Consider the category of Relations, whose objects are sets and morphisms are relations $R:A \rightarrow B$ if $R\subset A \times B$ is relation. Compostion is defined by $S \circ R:=\{(a,c)| \exists b \in B \, \text{ with } (a,b)\in R \, \, (b,c)\in S\}$ where $R \subset A \times B$ and $S \subset B\times C$.
I want to show that this is a category. Clearly the identity morphism is given by relation $1_A=A \times A$. I am trying to show associativity but I'm slightly confused. I can see the argument that you would write down but I am not sure why it is justified.

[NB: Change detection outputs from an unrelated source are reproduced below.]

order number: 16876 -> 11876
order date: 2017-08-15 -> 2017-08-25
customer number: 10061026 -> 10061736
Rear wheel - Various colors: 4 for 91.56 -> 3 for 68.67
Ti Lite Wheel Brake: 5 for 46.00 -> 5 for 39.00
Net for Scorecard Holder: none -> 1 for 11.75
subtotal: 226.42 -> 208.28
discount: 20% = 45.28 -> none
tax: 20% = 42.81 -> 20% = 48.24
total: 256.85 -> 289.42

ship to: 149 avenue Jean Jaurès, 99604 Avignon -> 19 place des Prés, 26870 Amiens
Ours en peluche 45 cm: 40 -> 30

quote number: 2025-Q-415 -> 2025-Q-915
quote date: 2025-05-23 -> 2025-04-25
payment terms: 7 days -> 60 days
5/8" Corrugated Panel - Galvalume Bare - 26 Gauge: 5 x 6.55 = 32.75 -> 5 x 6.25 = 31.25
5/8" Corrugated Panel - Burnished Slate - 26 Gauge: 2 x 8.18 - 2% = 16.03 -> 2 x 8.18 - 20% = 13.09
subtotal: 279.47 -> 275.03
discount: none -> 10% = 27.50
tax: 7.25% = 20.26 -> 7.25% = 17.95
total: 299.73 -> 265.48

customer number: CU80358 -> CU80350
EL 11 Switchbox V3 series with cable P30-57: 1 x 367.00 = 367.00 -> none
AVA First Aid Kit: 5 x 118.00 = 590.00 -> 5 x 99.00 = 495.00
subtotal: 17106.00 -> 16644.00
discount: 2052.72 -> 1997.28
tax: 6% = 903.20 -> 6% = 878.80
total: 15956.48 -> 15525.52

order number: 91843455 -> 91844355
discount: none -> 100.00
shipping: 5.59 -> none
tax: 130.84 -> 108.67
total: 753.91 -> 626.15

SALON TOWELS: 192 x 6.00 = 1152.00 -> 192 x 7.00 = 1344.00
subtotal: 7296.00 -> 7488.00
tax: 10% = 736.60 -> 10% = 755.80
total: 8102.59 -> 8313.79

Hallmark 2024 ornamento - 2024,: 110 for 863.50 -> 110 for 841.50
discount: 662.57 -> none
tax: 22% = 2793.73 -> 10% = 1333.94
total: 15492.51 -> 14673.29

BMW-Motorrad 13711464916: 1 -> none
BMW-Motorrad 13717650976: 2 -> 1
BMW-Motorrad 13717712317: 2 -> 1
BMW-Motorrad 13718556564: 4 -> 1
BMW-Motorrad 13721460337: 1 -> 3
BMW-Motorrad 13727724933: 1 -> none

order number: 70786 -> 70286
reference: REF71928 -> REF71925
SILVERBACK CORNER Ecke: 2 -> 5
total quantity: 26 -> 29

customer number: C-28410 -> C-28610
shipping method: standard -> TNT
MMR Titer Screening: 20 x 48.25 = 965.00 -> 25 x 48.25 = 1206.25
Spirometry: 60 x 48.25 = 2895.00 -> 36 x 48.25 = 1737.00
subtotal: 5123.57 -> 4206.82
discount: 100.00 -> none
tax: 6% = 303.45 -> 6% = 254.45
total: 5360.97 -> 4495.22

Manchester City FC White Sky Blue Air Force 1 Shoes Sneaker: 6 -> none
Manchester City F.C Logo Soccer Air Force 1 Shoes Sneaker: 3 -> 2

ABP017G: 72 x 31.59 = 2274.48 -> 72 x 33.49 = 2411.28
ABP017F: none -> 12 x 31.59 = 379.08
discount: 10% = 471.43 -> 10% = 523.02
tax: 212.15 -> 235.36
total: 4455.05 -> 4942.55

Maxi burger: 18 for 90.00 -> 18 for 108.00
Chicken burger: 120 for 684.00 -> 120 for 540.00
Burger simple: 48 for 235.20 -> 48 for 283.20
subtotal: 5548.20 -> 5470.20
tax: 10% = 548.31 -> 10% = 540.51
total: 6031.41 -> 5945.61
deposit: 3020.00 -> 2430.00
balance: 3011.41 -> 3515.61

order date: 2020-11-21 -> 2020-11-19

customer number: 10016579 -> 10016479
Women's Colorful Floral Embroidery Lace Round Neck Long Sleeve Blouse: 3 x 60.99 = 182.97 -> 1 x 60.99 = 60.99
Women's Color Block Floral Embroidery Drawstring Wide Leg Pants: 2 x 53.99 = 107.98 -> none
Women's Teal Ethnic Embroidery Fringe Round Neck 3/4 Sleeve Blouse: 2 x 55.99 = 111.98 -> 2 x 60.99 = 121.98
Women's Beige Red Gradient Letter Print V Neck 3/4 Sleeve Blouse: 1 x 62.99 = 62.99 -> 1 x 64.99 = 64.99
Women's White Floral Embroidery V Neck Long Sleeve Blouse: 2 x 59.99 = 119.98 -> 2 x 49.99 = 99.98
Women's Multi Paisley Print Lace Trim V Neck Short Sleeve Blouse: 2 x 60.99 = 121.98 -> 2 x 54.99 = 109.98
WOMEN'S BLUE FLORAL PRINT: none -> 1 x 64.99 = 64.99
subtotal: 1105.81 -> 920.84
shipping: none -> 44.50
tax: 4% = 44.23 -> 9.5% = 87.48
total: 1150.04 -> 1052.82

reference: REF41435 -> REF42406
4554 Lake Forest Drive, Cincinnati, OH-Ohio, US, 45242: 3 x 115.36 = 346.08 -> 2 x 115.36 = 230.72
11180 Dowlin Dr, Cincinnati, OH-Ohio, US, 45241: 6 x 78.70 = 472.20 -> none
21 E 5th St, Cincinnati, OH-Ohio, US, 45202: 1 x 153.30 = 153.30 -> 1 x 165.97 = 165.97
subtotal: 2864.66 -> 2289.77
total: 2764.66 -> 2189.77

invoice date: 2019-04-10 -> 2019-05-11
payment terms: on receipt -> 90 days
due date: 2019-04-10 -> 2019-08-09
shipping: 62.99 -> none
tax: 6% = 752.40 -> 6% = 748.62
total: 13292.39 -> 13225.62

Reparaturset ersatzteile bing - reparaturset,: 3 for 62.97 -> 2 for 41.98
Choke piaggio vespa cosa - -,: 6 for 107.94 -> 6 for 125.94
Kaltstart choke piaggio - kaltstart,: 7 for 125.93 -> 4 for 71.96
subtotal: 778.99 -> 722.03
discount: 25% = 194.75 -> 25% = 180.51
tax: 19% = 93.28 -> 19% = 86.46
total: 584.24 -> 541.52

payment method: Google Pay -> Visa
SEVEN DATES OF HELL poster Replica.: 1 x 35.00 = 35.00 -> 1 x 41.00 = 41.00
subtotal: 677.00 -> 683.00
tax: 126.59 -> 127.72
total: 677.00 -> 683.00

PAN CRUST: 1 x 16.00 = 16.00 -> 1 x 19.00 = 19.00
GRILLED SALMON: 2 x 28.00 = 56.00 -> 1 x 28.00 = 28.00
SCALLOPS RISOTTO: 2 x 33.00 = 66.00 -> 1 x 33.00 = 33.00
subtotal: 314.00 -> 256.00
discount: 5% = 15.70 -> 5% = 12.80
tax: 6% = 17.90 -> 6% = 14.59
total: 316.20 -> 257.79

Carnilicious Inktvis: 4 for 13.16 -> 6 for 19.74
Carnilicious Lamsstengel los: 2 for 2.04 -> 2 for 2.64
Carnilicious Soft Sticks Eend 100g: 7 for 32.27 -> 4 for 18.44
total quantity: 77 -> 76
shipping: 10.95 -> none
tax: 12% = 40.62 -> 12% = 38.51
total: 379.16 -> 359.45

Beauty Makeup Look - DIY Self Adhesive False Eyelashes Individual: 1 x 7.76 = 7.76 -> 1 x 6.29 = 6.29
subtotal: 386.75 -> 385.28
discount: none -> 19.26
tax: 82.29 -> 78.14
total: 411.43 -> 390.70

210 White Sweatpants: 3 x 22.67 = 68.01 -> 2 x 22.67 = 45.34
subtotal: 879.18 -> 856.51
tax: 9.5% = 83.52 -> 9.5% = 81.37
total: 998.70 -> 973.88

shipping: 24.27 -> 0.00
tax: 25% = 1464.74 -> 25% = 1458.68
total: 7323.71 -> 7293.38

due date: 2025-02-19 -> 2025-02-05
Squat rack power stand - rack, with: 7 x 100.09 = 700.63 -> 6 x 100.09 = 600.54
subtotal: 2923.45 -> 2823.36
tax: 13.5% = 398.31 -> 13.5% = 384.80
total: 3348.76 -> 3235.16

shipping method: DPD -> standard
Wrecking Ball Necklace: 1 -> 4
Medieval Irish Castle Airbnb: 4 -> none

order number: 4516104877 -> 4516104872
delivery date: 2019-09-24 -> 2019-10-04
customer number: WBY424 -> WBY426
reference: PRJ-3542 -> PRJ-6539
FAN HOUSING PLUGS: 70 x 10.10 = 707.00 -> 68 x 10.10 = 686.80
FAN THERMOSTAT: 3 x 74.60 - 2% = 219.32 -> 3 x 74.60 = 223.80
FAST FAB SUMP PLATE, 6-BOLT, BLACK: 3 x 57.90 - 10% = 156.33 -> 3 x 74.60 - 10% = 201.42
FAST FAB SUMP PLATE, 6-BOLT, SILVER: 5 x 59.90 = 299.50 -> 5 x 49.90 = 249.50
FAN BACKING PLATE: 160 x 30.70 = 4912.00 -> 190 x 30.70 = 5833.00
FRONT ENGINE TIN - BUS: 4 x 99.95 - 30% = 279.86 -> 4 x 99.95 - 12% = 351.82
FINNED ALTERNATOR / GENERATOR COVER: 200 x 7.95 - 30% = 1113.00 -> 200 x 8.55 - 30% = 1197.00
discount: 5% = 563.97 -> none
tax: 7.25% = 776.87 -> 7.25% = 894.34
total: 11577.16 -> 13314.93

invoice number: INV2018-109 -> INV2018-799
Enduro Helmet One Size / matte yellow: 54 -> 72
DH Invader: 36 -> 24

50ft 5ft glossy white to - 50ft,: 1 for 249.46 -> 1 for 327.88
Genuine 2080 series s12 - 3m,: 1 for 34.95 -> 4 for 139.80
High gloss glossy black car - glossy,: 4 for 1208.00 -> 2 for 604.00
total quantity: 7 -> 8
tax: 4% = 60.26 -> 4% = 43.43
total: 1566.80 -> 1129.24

If we have $T \circ (S \circ R)=\{(a,d)| \exists c \in C \, \text{ with } (a,c)\in S \circ R \, \, (c,d)\in T\}$, I am confused about how the quantifiers work when we trying to replace $(a,c) \in S\circ R$ with the conditions for being in $S\circ R$.
I don't know how justify going from here to what would be the correct answer $T \circ (S \circ R)=\{(a,d)| \exists c \in C \, \text{ with } (\exists b \in B \, \text{ with } (a,b)\in R \, \, (b,c)\in S) \, \, (c,d)\in T\}$.
If I could show that this was the same as $T \circ (S \circ R)=\{(a,d)| \exists c \in C \, \exists b \in B \, \text{with} (a,b)\in R \, (b,c)\in S, (c,d)\in T\}$ then we would be done
Show that $X = Y$ iff $w \, X\, z \;=\; e \, Y \, z$ for any elements $w, z$.
$\def\BEGINstep{ \langle } \def\ENDstep{ \rangle } \newcommand{\step}[2][=]{ \\ #1 \;\; & \qquad \color{maroon}{\BEGINstep \text{ #2 } \ENDstep} \\ & } \newenvironment{calc}{\begin{align*} & }{\end{align*}}$
\begin{calc} w \,(T ∘ (S ∘ R))\, z \step{ definition of composition } ∃ x. \quad w \,T\, x \, (S ∘ R) \, z \step{ definition of composition, and “and” distributes over ∃ } ∃ x, y. \quad w \,T\, x \, S\, y \,R \, z \step{ definition of composition, and “and” distributes over ∃ } ∃ y. \quad w \,(T ∘ S)\, y \,R \, z \step{ definition of composition } w \,((T ∘ S) ∘ R)\, z \end{calc}